Wolin begins by comparing Tocqueville to other theorists of modernity. The fundamental contention between Marx and Tocqueville hinges on whether the central social dynamic of modernity is best understood in terms of capitalism or democracy. There are two reasons, he suggests, to turn to Tocqueville. Firstly, Marx never integrated America into his account of the world-historical future of capitalism, an omission that compromises all of his prognoses. Secondly, he argues that Marx, despite his profound grasp of capitalism, cannot help us theorize the specific historical problem Tocqueville confronted: the precarious status of the political as a zone in which the order of human things is in contention. Marx worked on the assumption that the development of productive forces could eventually lead to the supersession of the rule over human beings by the administration of things.

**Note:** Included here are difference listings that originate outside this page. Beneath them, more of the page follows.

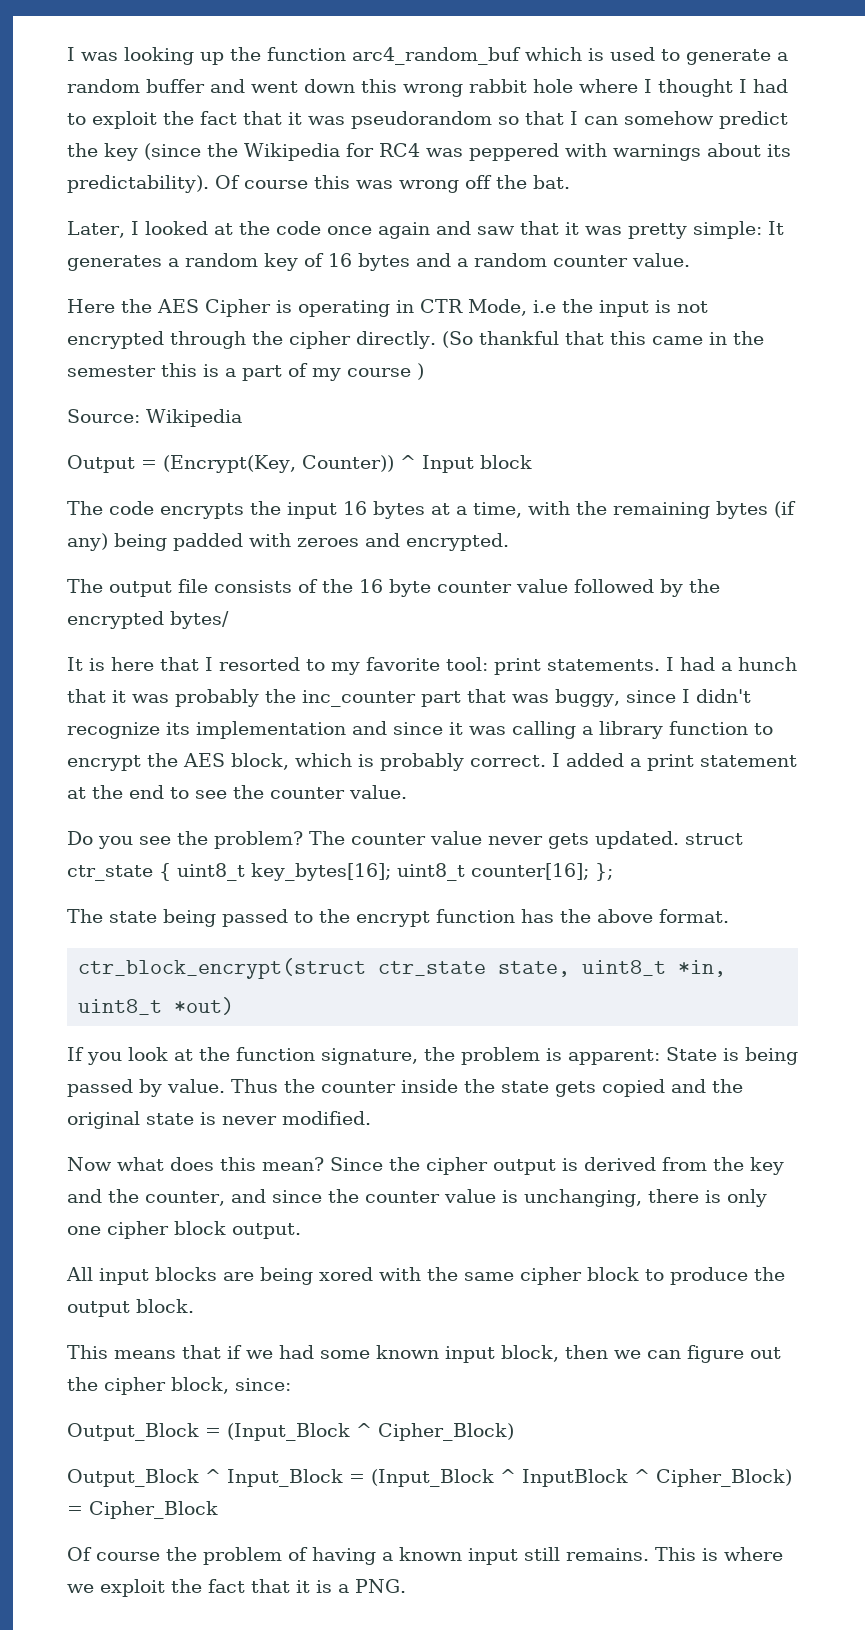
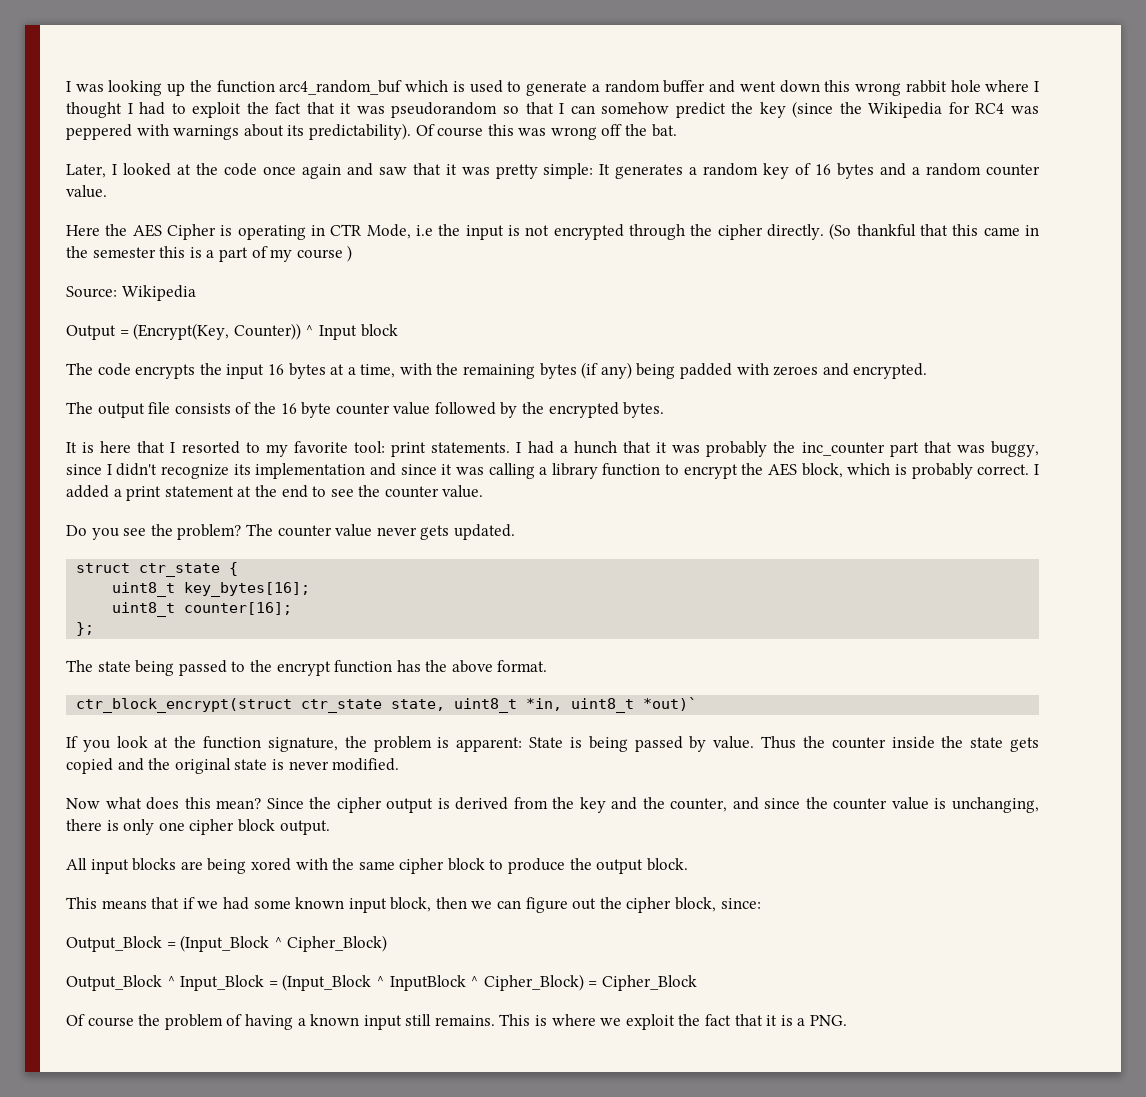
- The output file consists of the 16 byte counter value followed by the encrypted bytes/
+ The output file consists of the 16 byte counter value followed by the encrypted bytes.
- The counter value never gets updated. struct ctr_state { uint8_t key_bytes[16]; uint8_t counter[16]; };
+ The counter value never gets updated.
+ struct ctr_state {
+ uint8_t key_bytes[16];
+ uint8_t counter[16];
+ };
- ctr_block_encrypt(struct ctr_state state, uint8_t *in, uint8_t *out)
+ ctr_block_encrypt(struct ctr_state state, uint8_t *in, uint8_t *out)`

By itself his account of class struggles unfolding in and between modes of production cannot register a predicament in which the political as the possibility of transformative collective agency has been foreclosed, prior to the abolition of private property and the state, because it does not see politics as an intrinsically valuable form of existence, whose autonomy is in need of safeguarding.

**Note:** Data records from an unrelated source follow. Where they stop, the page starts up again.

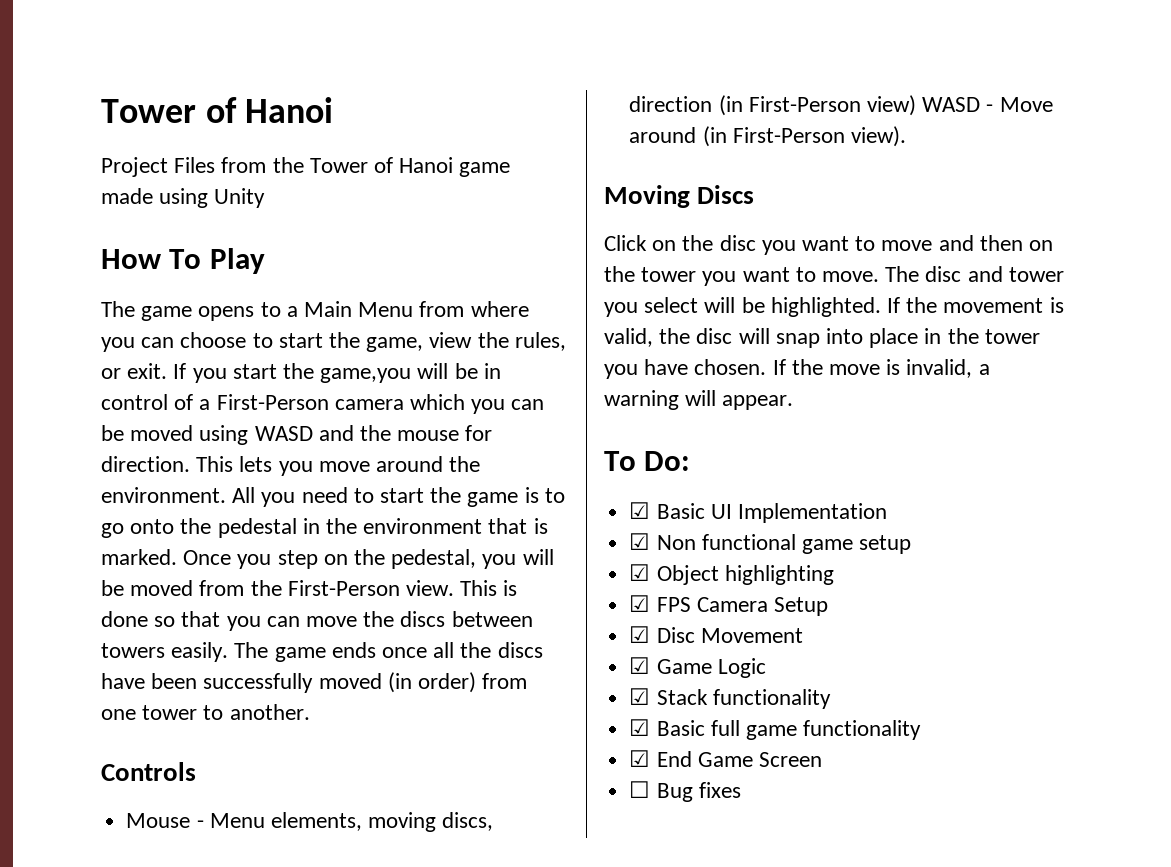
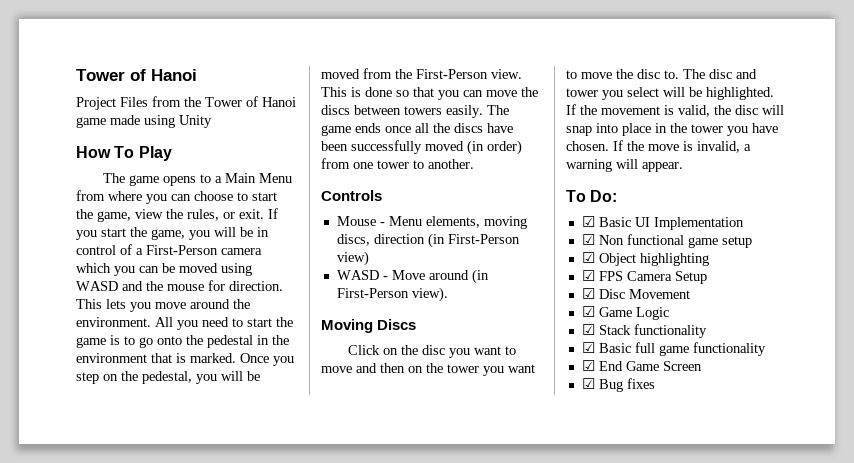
- If you start the game,you will be in control of a First-Person camera which you can be moved using WASD and the mouse for direction.
+ If you start the game, you will be in control of a First-Person camera which you can be moved using WASD and the mouse for direction.
- Mouse - Menu elements, moving discs, direction (in First-Person view) WASD - Move around (in First-Person view).
+ Mouse - Menu elements, moving discs, direction (in First-Person view)
+ WASD - Move around (in First-Person view).
- Click on the disc you want to move and then on the tower you want to move.
+ Click on the disc you want to move and then on the tower you want to move the disc to.
- ☐ Bug fixes
+ ☑ Bug fixes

In their own way, both Marx and Tocqueville were theorists of the world-historical transition to middle-class society, as well as commentators on the same political landmarks of the period from 1789 to 1851. For Marx, the French bourgeoisie was a class whose revolutionary political career was exhausted in the heroic paroxysms of Jacobinism, fated to descend thereafter into the prosaic world of private enterprise, philistine careerism and bien-pensant piety. The possibility of bourgeois-revolutionary agency depended on lofty, ultimately ephemeral, illusions of restoring ancient republican civic virtue. Marx essentially agreed with Benjamin Constant that it was a grandiose historical delusion to believe that ancient citizenship, as a way of life based on the primacy of the political, could be superimposed on the privatized realm of bourgeois civil society—the material foundation of modernity.
For Wolin, Tocqueville’s significance lies in his departure from this early liberal-Marxist consensus. He did not accept its verdict on the fate of the citizen in the bourgeois world. The most pressing historical problem according to Tocqueville was the political education of the European bourgeoisie in the era of transition to democracy. His journey to the United States in 1831 convinced him that it was indeed possible for the middle classes to govern a great state, a still contentious proposition in Orleanist France. But in contrast to Guizot or even John Stuart Mill—a kindred spirit across the Channel—he did not see parliaments as the political training grounds of a new middle-class elite. Despite his later career as a deputy he never became an enthusiast for representative government.